Sourcing Parkrun Data
Parkrun event data is freely accessible on the parkrun website. Runner’s are encouraged to register, and once they have done so, they can print or download their runner barcode. On completing their 5km each week, runners are given a finishing token. The token defines their finishing position, and is scanned by a volunteer, along with their runner barcode. This uniquely matches their details with the performance at the event, ready to be tabulated and posted onsite.
I’ve recently learnt how to use selenium as a web-based automation tool, specifically to return content from a web page source code. ‘Scraping’ with Chromedriver has allowed me to automate collation of the 223 sets of results, saving me from clicking on each separate url and doing a copy/paste. What would have taken a couple of days, now runs in the background in a couple of hours. With a bit of list manipulation and string formatting, I had a data frame – here are the first 4 rows:
I then used the Dark Sky API to source weather data for the latitude and longitude of Victoria Park for 9am on the dates of all events. I was impressed with the available information: I opted for rainfall, temperature, windspeed, pressure, and a description of the weather, e.g. clear, overcast, light rain.

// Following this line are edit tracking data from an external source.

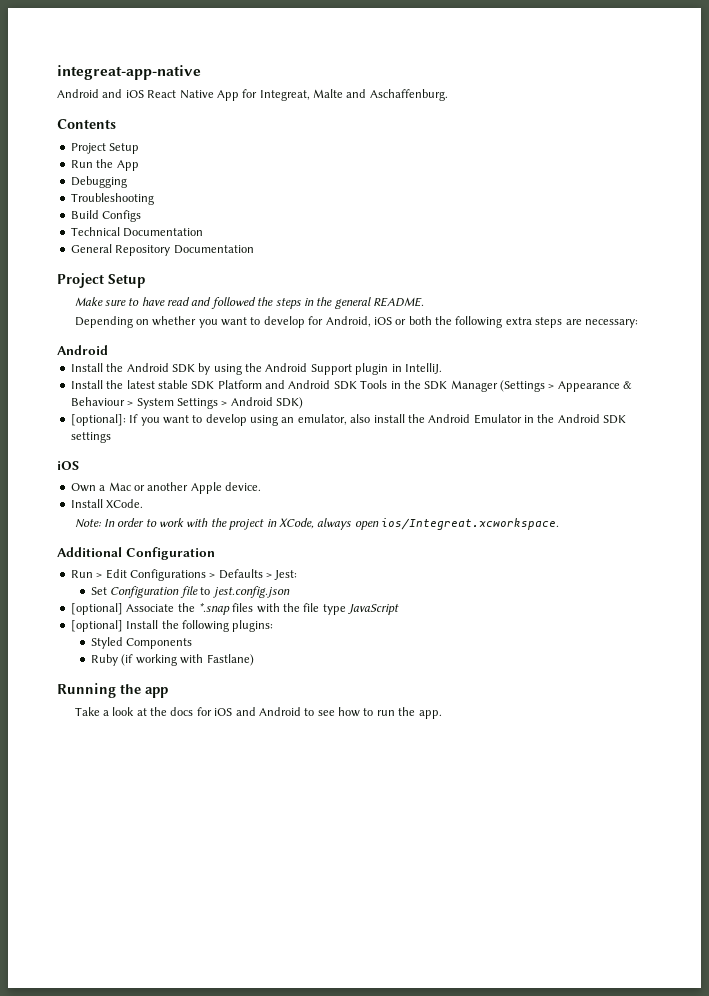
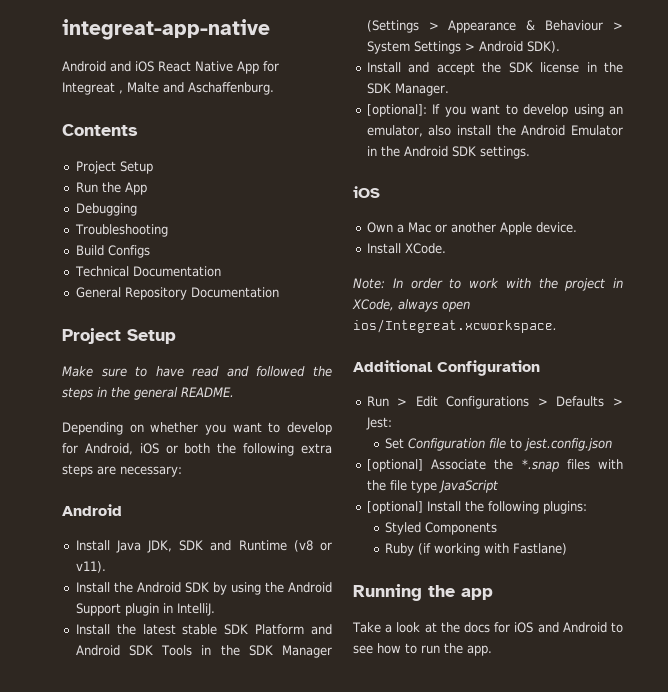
- Android and iOS React Native App for Integreat, Malte and Aschaffenburg.
+ Android and iOS React Native App for Integreat , Malte and Aschaffenburg.
+ Install Java JDK, SDK and Runtime (v8 or v11).
- Install the latest stable SDK Platform and Android SDK Tools in the SDK Manager (Settings > Appearance & Behaviour > System Settings > Android SDK)
+ Install the latest stable SDK Platform and Android SDK Tools in the SDK Manager (Settings > Appearance & Behaviour > System Settings > Android SDK).
+ Install and accept the SDK license in the SDK Manager.
- [optional]: If you want to develop using an emulator, also install the Android Emulator in the Android SDK settings
+ [optional]: If you want to develop using an emulator, also install the Android Emulator in the Android SDK settings.

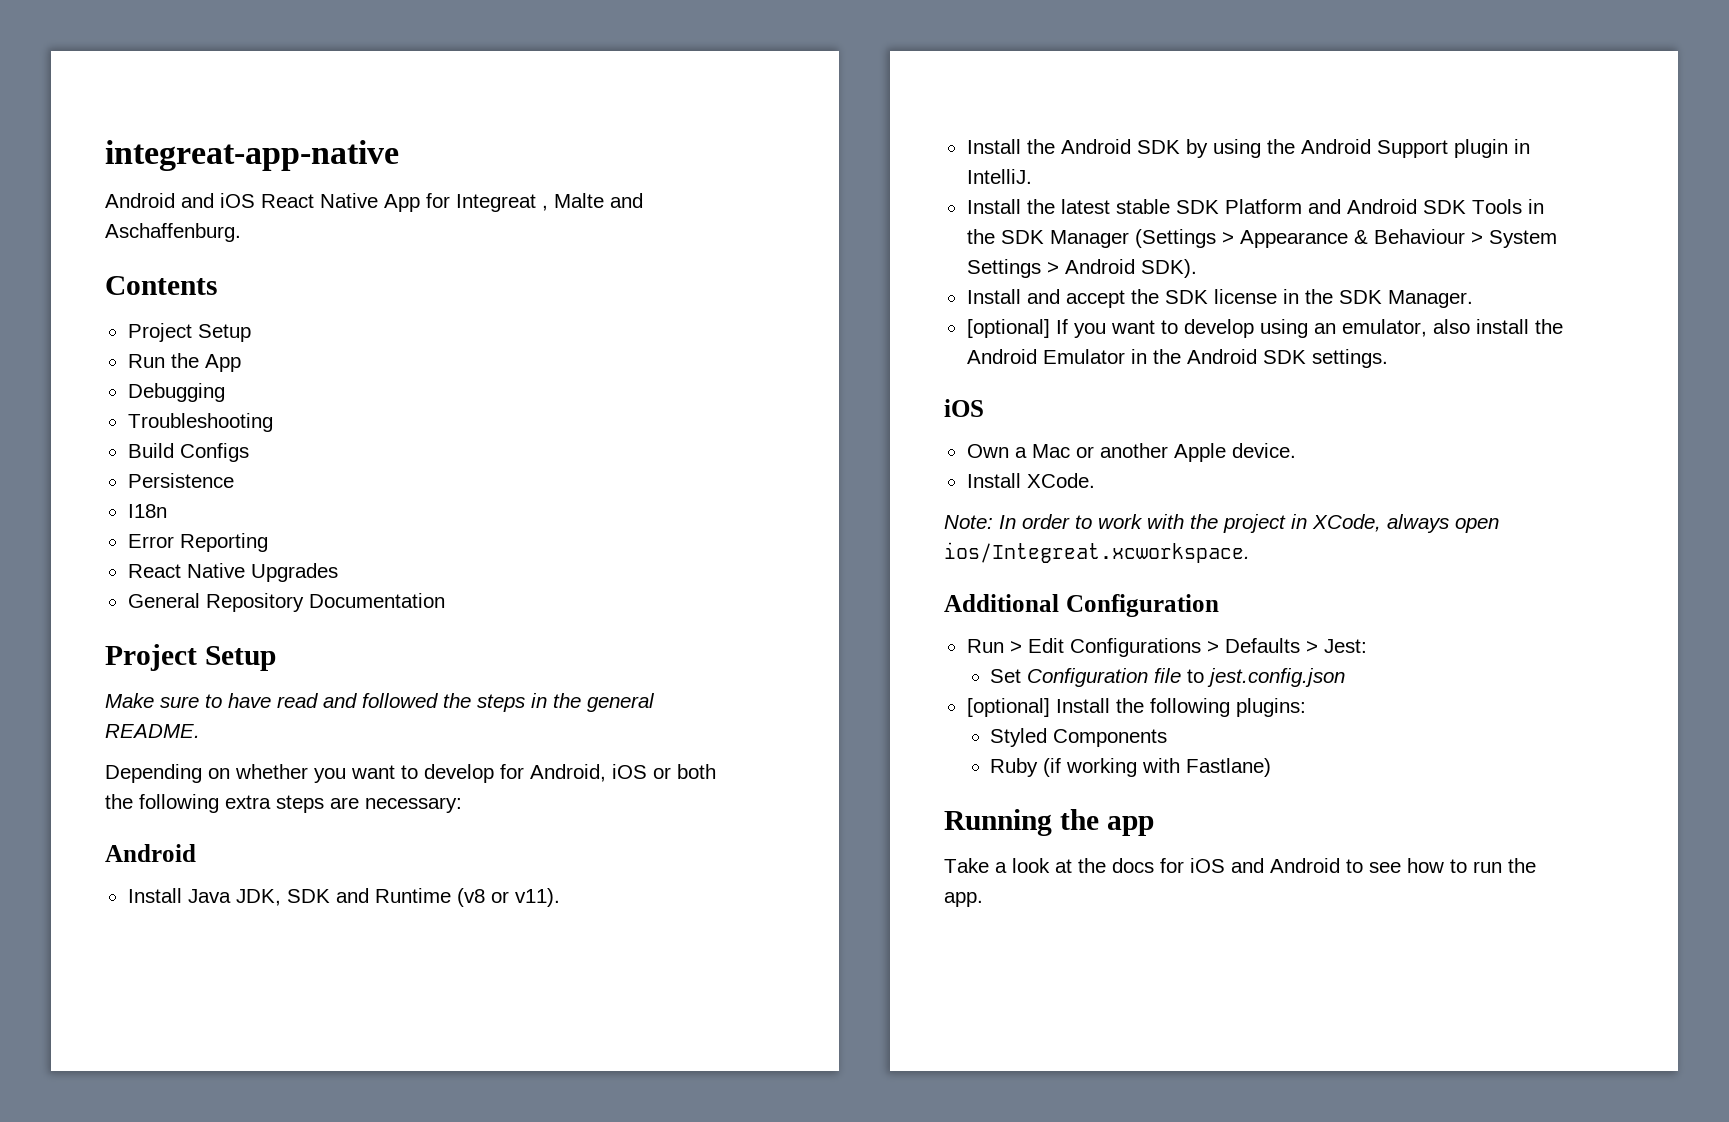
- Technical Documentation
+ Persistence
+ I18n
+ Error Reporting
+ React Native Upgrades
- [optional]: If you want to develop using an emulator, also install the Android Emulator in the Android SDK settings.
+ [optional] If you want to develop using an emulator, also install the Android Emulator in the Android SDK settings.
- [optional] Associate the *.snap files with the file type JavaScript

With these merged together on event date, and a couple of features engineered for later analysis, I had a frame with 29 columns and around 60,000 rows of Leicester parkrun data.
Analysis
Before I coded a single line; I had a few questions as motivation. Yet as I worked through these, more questions arose. I enjoyed the exploratory freedom. Here are the highlights of a very long Jupyter notebook!
My Results
I’ve run the event 8 times. I’ve won it once, though more recently have been juggling and running at the same time, which has slowed me down significantly.
I’m the second fastest Scott out of 17. Strong running by Scott Green in 17:11.
Wreake Runners
I’ve been a member of Wreake Runners since moving to Syston in 2018. Parkrun already does a good job of collating club club statistics on purpose-built club pages. As a club, we’ve had 441 outings on the course. How does this compare to other clubs?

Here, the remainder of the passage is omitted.